Nunca
me han gustado las motos (a lo mejor en esta u otra vida amarré en una moto, y
me quedó el miedito) pero tengo tremendo respeto por los motoristas, y muchos
amigos en el gremio.
Podemos
destacar dos tipos de motoristas: el burgués y el funcional. No quiero hablar
aquí de los motoristas de clase alta, recreacionales, de fin de semana, o como
quieran llamarles. Más bien pretendo enfocarme en el piloto funcional, el que
va en moto porque simplemente así ahorra tiempo, dinero y gasolina.
O
bueno, porque su trabajo es ya de motorista.
El típico piloto
funcional de moto chapín no es que tenga aspecto de Peter Fonda en Easy Rider. Y su moto (más bien menuda y
feíta) no guarda mayor similitud con Captain
America, la icónica motocicleta usada en aquel filme clásico. Aunque por estos días Peter Fonda va
en Mercedes descapotable, como testificó recientemente en el anuncio del
Superbowl. Dichoso él. No tiene que partirse el lomo como lazarillo en la
ciudad ciega, viscoseando sudor.
En el pecho
del motorista laborante hay una angustia permanente, porque ya no llega. Lo
malo con la prisa es que causa tragedias. No existe motorista que no patine y
amarre aunque sea una vez en vida. Y aún sin prisa, los avientan igual. El año
pasado brindé mi ayuda a uno de estos accidentados. Le hablaba y agarraba la
mano, esperando la ambulancia, mientras al cuate le brotaba un manantial de
sangre de la mollera partida.
En
ocasiones el motorista muere, como muere el gato.
Siempre
hay más de un ingrato que dice que los motoristas merecen estos infortunios. Se
nota cómo los motoristas son para unos como pólipos de la ciudad cancerada y
decrépita. Más si son aprendices.
¿Un poco de
tolerancia, señores? ¿Es que no pueden mover un poco el carro, para que el
motorista continúe, para que pueda cumplir con su destino? No todos los
motoristas son asaltantes, como quisieran algunos paranoicos.
Lamentablemente
algunos sí lo son, y van maleados con el boro, exigiendo celulares. Y tampoco
es de olvidar al motorista despreciable que, en su oportunismo vial, nos va
bloqueando el paso a todos, o que se lleva a un peatón de corbata. Pareciera ser
que los motoristas han pasado a ser un símbolo privilegiado del caos, del
apocalipsis urbano.
Lo
que sí es verdad es que Guatemala es ya como una ciudad de la India. Y en toda
ciudad de la India que se respete las motos son reinas. La ciudad maltusiana será
siempre de los motoristas, ese gran sindicato espontáneo, esa tremenda
confraternidad cinética. Es posible que los motoristas ya estén desarrollando una
forma avanzada de comunicación gregaria, como las abejas, con el solo objetivo de
apropiarse de la metrópolis. Es posible.
Pero,
de otra parte, los motoristas nos regalan algo que es hermoso: la idea de que
podemos avanzar, aún cuando todo está inmóvil.
En
el tráfico, los carros son como piedras y las motos son el río.
La
llamada Caravana del Zorro, recientemente concluida, explicita toda una cultura
y una mística motociclística creciendo en el país. Esa articulación anual de jateados
es cosa delirante y digna de verse, aunque siempre porta uno que otro muerto.
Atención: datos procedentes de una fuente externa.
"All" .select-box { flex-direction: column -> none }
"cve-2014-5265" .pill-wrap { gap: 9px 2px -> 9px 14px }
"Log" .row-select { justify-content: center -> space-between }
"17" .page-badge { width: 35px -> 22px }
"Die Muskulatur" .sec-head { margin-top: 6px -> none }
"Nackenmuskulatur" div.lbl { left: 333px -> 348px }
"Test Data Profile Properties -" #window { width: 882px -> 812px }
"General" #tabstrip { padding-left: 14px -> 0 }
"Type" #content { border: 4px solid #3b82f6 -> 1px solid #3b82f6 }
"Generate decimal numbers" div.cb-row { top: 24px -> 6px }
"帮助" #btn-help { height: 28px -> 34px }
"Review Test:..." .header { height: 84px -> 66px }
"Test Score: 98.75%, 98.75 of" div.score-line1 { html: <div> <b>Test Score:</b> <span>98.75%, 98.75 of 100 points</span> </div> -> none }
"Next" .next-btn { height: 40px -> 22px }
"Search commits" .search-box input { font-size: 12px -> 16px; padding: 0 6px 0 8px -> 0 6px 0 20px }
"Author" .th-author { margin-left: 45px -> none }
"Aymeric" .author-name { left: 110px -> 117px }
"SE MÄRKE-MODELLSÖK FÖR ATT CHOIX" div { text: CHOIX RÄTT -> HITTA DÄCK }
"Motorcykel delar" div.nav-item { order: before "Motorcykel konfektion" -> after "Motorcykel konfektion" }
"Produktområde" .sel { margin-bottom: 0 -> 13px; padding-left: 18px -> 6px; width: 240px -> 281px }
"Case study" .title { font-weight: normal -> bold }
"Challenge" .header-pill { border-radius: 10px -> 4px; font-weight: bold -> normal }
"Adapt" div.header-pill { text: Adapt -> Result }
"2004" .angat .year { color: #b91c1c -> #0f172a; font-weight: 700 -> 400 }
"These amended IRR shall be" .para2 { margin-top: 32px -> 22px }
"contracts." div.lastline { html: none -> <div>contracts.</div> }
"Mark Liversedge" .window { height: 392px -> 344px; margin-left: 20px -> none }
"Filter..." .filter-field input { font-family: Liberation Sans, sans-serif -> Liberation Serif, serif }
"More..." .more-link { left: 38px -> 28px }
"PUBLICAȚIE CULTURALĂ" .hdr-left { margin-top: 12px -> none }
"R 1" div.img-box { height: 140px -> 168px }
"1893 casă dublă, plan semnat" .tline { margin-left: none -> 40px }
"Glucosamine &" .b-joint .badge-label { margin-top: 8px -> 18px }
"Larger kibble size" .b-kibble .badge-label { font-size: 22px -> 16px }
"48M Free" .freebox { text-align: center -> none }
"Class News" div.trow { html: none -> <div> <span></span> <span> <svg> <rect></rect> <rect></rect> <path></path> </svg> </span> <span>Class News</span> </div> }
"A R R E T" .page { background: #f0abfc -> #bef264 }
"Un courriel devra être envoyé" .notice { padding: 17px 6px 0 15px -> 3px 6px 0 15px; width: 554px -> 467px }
Por lo mismo es que múltiples personas desean interrumpirla. ¿Pero cómo
interrumpir a los motoristas? Se les ha querido poner leyes,
pero terminan siempre haciendo lo propio y lo suyo. Pongan por caso el chaleco:
ese que desde hace rato va cayendo en desuso y desacato. Nombre,
a los motoristas no se les puede legislar tan fácil. En cambio son un gran
negocio, y los concesionarios bullen de clientes y reggaetón.